The modifications to the fences ahead of the 2013 renewal produced an immediate impact as all 40 horses were still racing after seven fences and only two horses fell throughout the whole contest and 33 got past half-way. Therefore it can be argued that being on a super-safe jumper is not quite the advantage it used to be. The first two winners since the safety modifications are unlikely to have got away with their jumping mistakes in years gone by. In fact, the winner of that first running since the modifications where the fence frames were altered from wood to EasyFix plastic birch, Auroras Encore, was statistically the worst jumper to win the Grand National since Maori Venture in 1987 (who had seven previous falls/unseats) if purely judging by number of previous falls/unseats, which he had totalled six. Good jumpers still have to be preferred of course as although the fences have been modified to be kinder if a horse makes a mistake, they still provide a stern test of a horse’s jumping. The last two winners never fell or unseated their rider during their career and 18 of the last 21 winners had no more than two falls/unseats to their name beforehand but, that said, two of those winners came in the last six years.
RUNS DURING THE SEASON
In 2014 Pineau De Re became the busiest Grand National winner for 25 years having raced on eight occasions since the start of August whereas all other winners since Little Polveir (1989) had run between three and six times. The last winner to have missed the whole of the previous season was Royal Athlete in 1995.
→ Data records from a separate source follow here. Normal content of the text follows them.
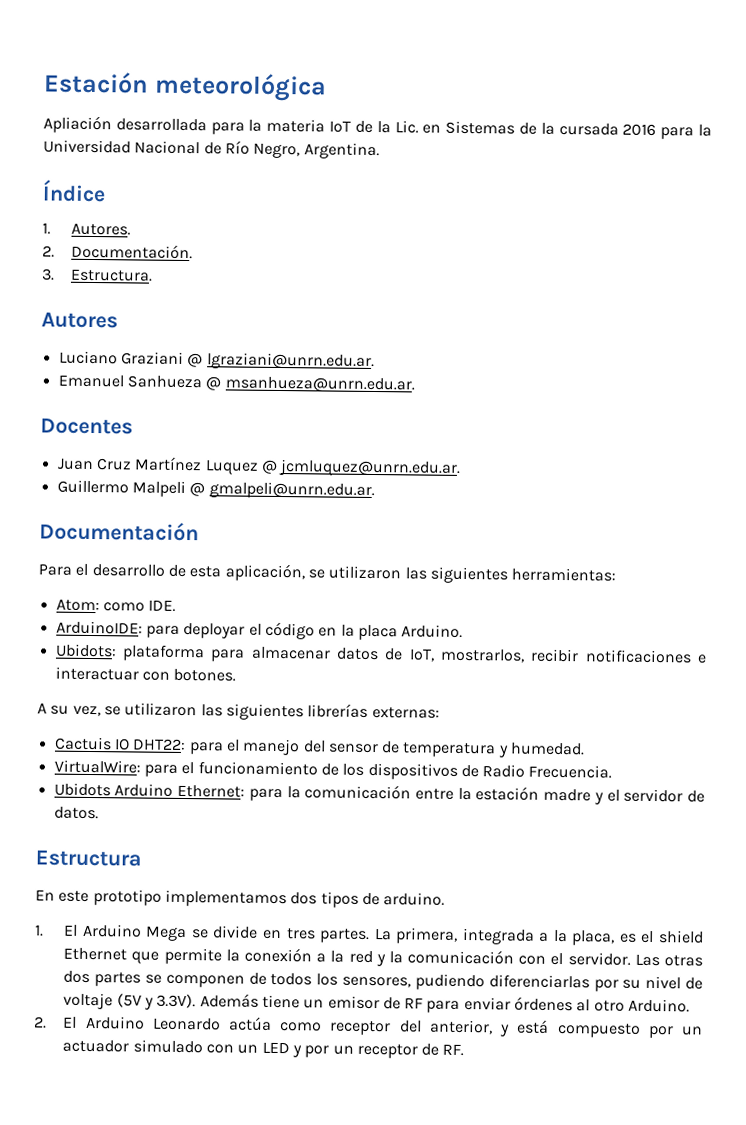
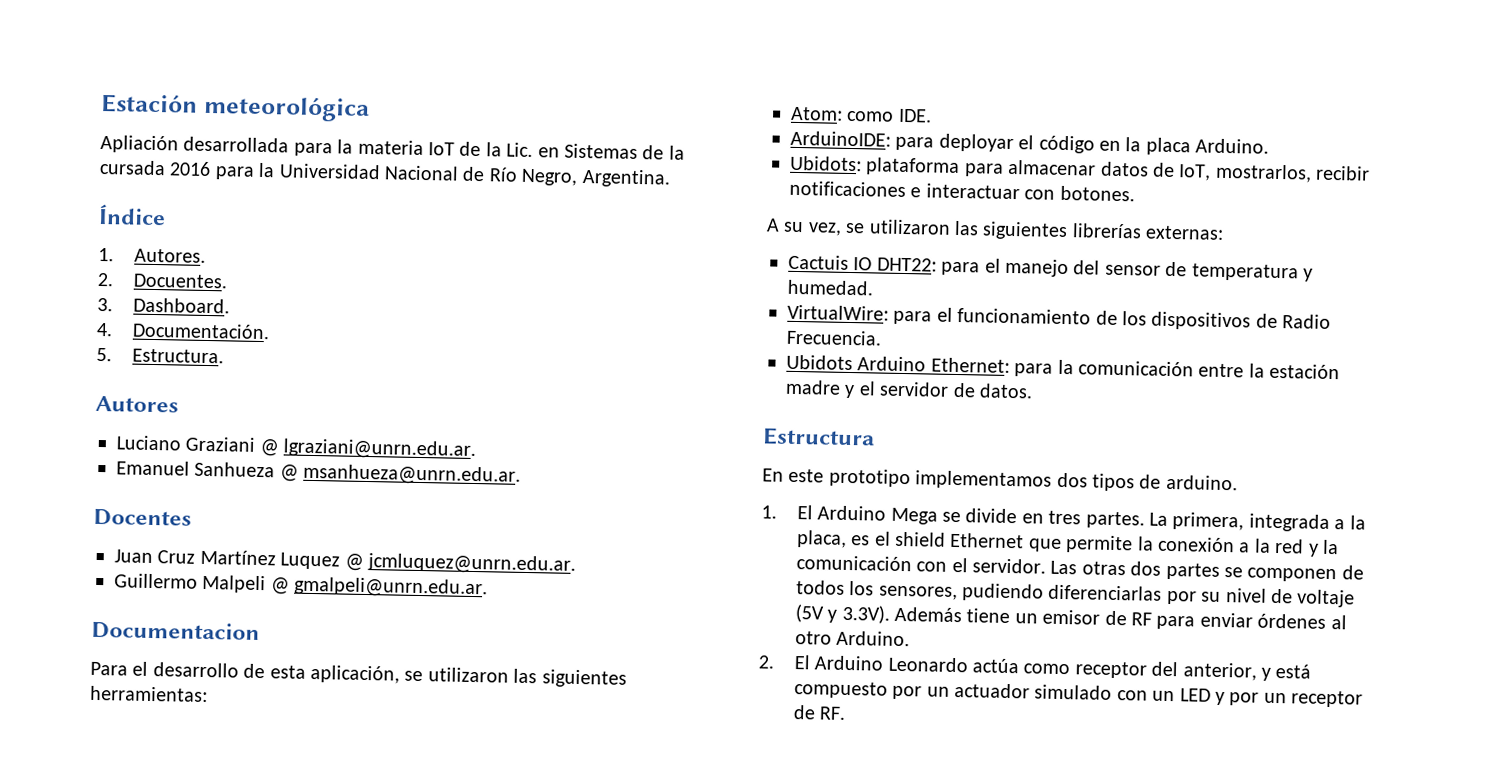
(55, 251) none -> [132,273,228,289] [97,297,230,314] [96,322,113,337] Docuentes. // 3. Dashboard. // 4.
[41,268,55,281] 3. -> [96,347,112,362] 5.
[39,521,199,542] Documentación -> [91,620,260,642] Documentacion

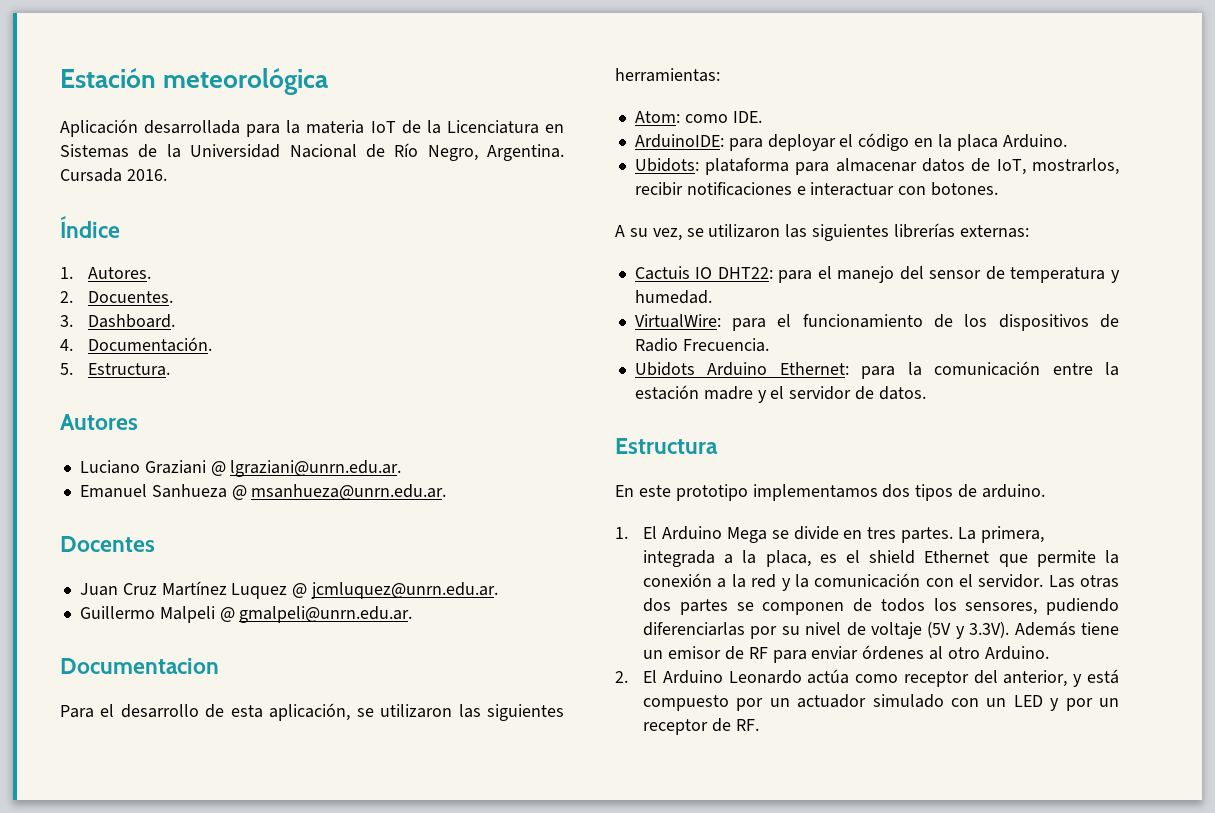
[100,134,179,154] Apliación -> [60,119,138,137] Aplicación
[506,142,534,158] Lic. -> [446,120,539,134] Licenciatura
[99,159,276,180] cursada 2016 para la -> (181, 151) none
(671, 178) none -> [60,168,167,182] Cursada 2016.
PREVIOUS GRAND NATIONAL EXPERIENCE
Five of the last 17 winners ran in the previous season’s Grand National and ten winners in the same time period had run in any race over the spruce-topped fences. One For Arthur became the second winner to prep in the Becher Chase of the same season. Since Hallo Dandy won in 1984 having finished fourth the previous season, only Amberleigh House has won having finished in the first four 12 months earlier from as many as 19 defending title holders and 56 horses placed second, third or fourth to take their chance again. Top-four finishers from the previous year have an excellent completion record though with 49 of those returning 75 contenders safely negotiating all 30 fences again.
‘WELL-IN’ AT THE WEIGHTS
Three of the last 11 winners were officially at least 5lb ‘well in’ having improved since the weights were unveiled in mid-February. In addition, Sunnyhillboy was defeated by just a nose in 2012 attempting to do likewise. This is significant as few contenders are ‘well in’ at all, let alone to the tune of 5lb+. Trying to find the best handicapped horse is usually the best way of attacking handicaps but that sometimes gets lost in all the facts and figures and luck-in-running required to win the Grand National.
The consensus view after Neptune Collonges became the first winner since Red Rum to carry over 11st 5lb six years ago (98 horses had tried and failed in the intervening 24 years) was that it was time to raise the white flag regards opposing the top weights. Every Grand National winner between 1984-2004 had carried no more than 11st but, with four consecutive winners between 2009-2012 carrying a minimum of 11st, the tide had not just started to turn, it had seemingly fully turned. The more compressed nature of the handicap appeared to suggest that this once-critical trends factor had seemingly run its course but then the 2013 and 2014 runnings were totally dominated by lower-weighted horses which coincided with the timing of the safety modifications.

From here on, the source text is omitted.